DIGEST: Fast and Communication Efficient Decentralized Learning with Local Updates
Peyman Gholami, Hulya Seferoglu
TL;DR
The paper tackles the high communication costs and potential slow convergence of decentralized learning by introducing DIGEST, an asynchronous framework that fuses Gossip-like information spreading with occasional global-model exchanges driven by local-SGD. It supports both single-stream and multi-stream modes, enabling a tunable trade-off between convergence speed and communication overhead, and provides convergence guarantees for iid and non-iid data across network topologies. Empirical results on logistic regression and ResNet-20 demonstrate that multi-stream DIGEST often outperforms baselines in non-iid settings while maintaining competitive performance in iid scenarios, with clear speed-up gains. Overall, DIGEST offers a practical, topology-agnostic approach to scalable decentralized learning without a central server.
Abstract
Two widely considered decentralized learning algorithms are Gossip and random walk-based learning.
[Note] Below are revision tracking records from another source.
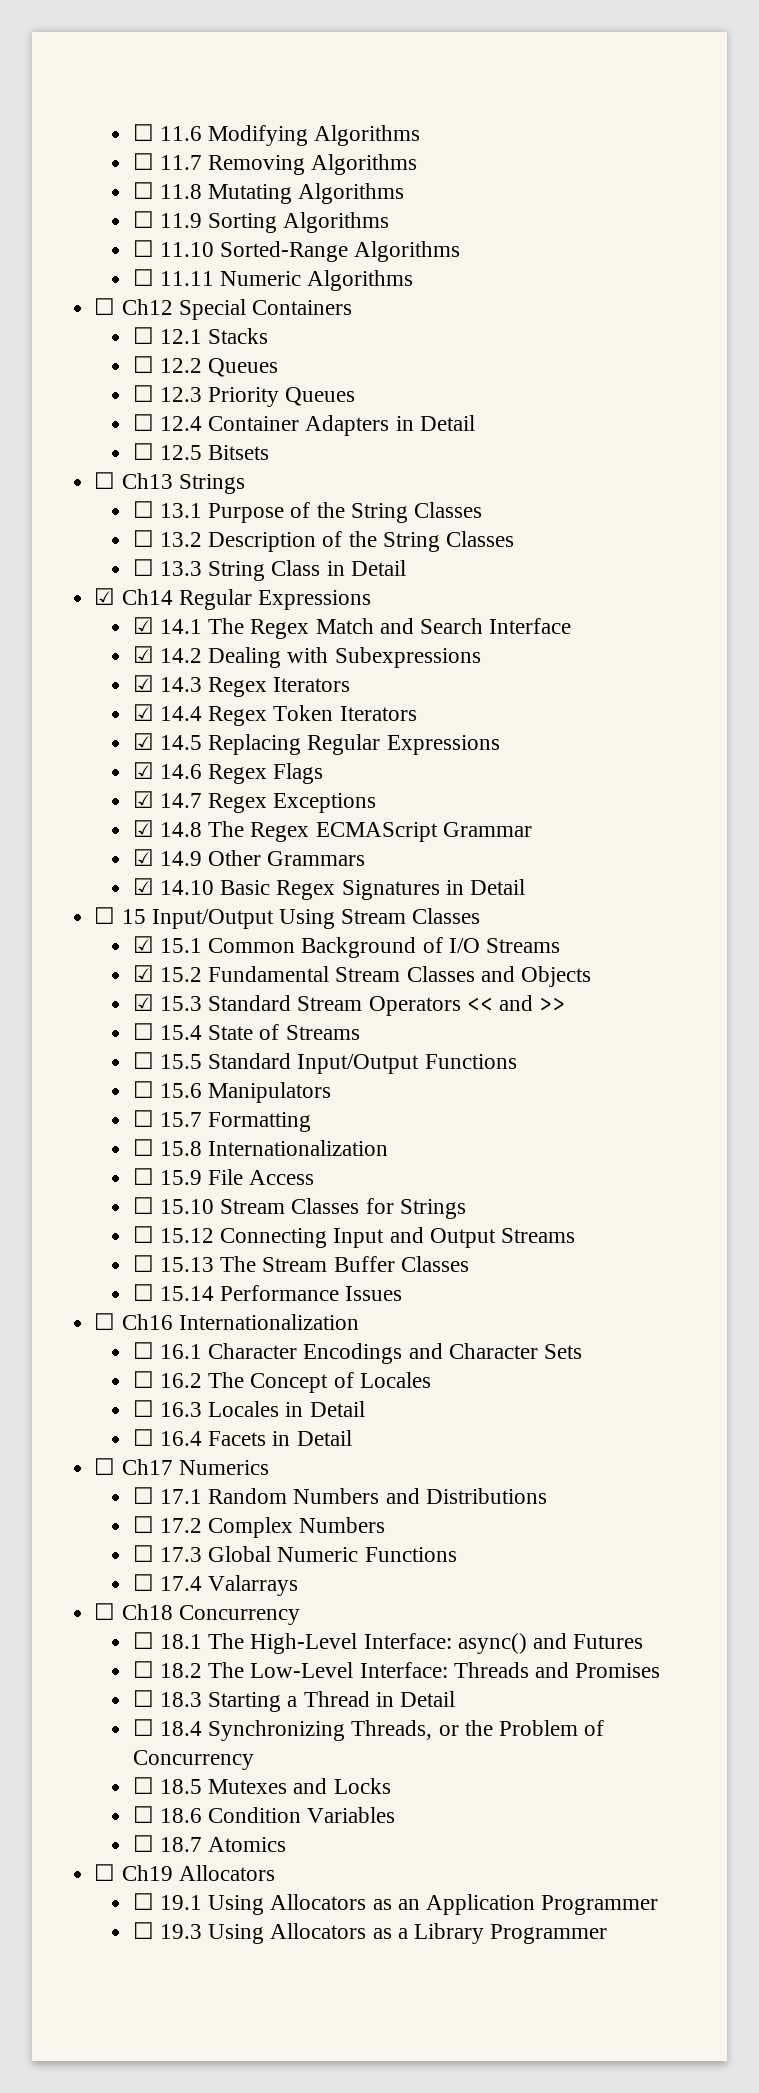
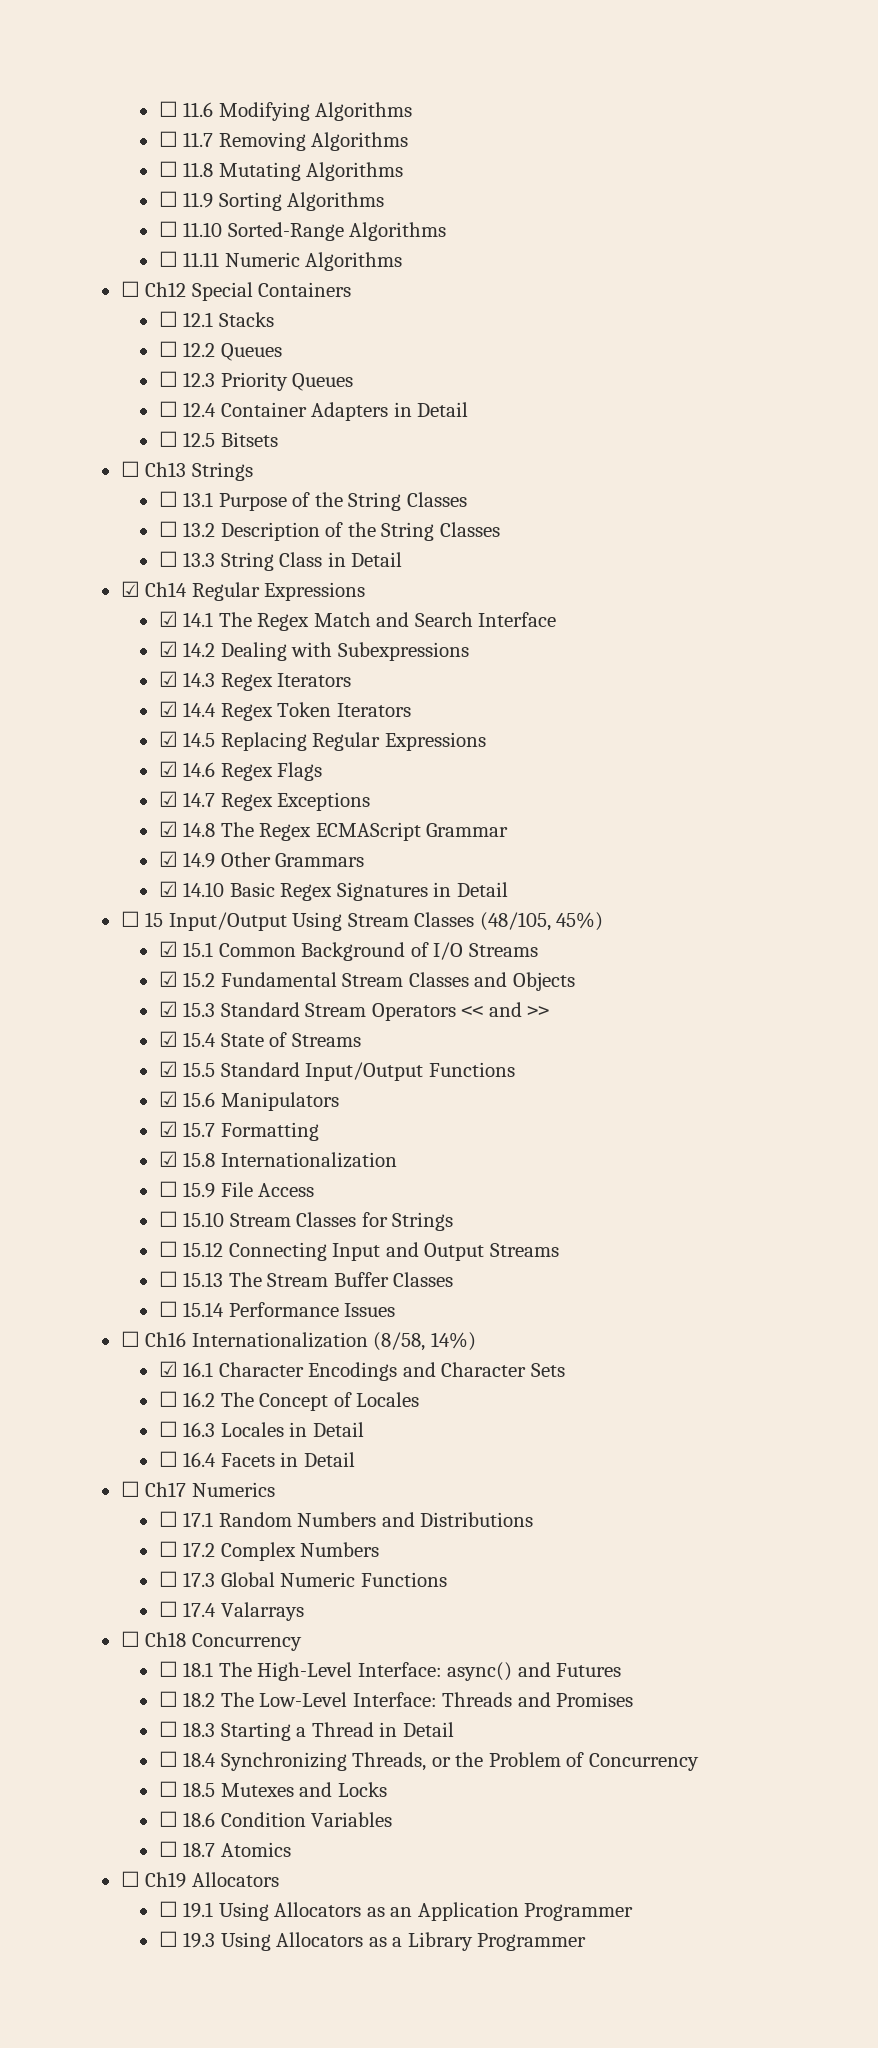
(481, 916) none -> [479,912,604,931] (48/105, 45%)
[132,1023,154,1040] ☐ -> [158,1031,178,1047] ☑
[132,1052,154,1069] ☐ -> [158,1061,178,1077] ☑
[132,1081,154,1098] ☐ -> [158,1091,178,1107] ☑
[132,1110,154,1127] ☐ -> [158,1121,178,1137] ☑
[132,1139,154,1156] ☐ -> [158,1151,178,1167] ☑
[132,1342,154,1359] // ☐ -> [373,1332,476,1351] [158,1361,178,1377] (8/58, 14%) // ☑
Gossip algorithms (both synchronous and asynchronous versions) suffer from high communication cost, while random-walk based learning experiences increased convergence time. In this paper, we design a fast and communication-efficient asynchronous decentralized learning mechanism DIGEST by taking advantage of both Gossip and random-walk ideas, and focusing on stochastic gradient descent (SGD). DIGEST is an asynchronous decentralized algorithm building on local-SGD algorithms, which are originally designed for communication efficient centralized learning. We design both single-stream and multi-stream DIGEST, where the communication overhead may increase when the number of streams increases, and there is a convergence and communication overhead trade-off which can be leveraged. We analyze the convergence of single- and multi-stream DIGEST, and prove that both algorithms approach to the optimal solution asymptotically for both iid and non-iid data distributions. We evaluate the performance of single- and multi-stream DIGEST for logistic regression and a deep neural network ResNet20. The simulation results confirm that multi-stream DIGEST has nice convergence properties; i.e., its convergence time is better than or comparable to the baselines in iid setting, and outperforms the baselines in non-iid setting.